## Task statement
Between the line containing "happy state, is" and the line containing "- Support me" lies a run of lines; give that run again exactly, with both of those lines, and nothing else from the entries below.
***
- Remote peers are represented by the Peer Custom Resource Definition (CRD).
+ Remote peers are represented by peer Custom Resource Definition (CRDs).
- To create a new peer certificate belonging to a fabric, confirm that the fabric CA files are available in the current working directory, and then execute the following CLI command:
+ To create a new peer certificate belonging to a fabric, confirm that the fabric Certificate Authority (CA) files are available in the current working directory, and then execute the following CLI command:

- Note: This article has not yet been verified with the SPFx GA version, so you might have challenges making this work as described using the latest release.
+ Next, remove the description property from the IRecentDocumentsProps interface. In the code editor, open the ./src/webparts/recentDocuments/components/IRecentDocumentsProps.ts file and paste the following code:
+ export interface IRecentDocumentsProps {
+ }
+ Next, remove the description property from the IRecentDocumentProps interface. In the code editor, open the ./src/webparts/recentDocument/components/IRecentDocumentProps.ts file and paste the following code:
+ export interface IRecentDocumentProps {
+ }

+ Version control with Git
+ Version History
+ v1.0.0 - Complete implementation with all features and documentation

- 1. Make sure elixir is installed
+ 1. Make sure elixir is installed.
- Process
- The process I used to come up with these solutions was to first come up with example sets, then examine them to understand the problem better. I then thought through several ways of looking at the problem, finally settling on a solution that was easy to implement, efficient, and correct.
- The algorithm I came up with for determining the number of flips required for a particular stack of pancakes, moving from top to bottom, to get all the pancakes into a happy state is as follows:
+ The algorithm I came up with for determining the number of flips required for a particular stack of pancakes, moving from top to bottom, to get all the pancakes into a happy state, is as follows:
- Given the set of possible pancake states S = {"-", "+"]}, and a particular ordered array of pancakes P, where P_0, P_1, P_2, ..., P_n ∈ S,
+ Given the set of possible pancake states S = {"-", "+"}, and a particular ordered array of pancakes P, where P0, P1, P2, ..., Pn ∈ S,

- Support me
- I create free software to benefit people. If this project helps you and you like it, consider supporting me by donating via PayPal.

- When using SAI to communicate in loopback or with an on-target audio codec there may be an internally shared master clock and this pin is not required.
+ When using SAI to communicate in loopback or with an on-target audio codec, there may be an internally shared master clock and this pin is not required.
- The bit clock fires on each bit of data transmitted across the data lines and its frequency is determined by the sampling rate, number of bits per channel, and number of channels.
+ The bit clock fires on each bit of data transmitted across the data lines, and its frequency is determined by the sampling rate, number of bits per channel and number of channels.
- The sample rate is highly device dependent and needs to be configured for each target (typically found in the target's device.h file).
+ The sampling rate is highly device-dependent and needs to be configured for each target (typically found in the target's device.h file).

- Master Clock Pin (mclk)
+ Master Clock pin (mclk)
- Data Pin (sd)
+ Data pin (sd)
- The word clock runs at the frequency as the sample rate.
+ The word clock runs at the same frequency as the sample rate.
***
## Answer below
+ The algorithm I came up with for determining the number of flips required for a particular stack of pancakes, moving from top to bottom, to get all the pancakes into a happy state, is as follows:
- Given the set of possible pancake states S = {"-", "+"]}, and a particular ordered array of pancakes P, where P_0, P_1, P_2, ..., P_n ∈ S,
+ Given the set of possible pancake states S = {"-", "+"}, and a particular ordered array of pancakes P, where P0, P1, P2, ..., Pn ∈ S,

- Support me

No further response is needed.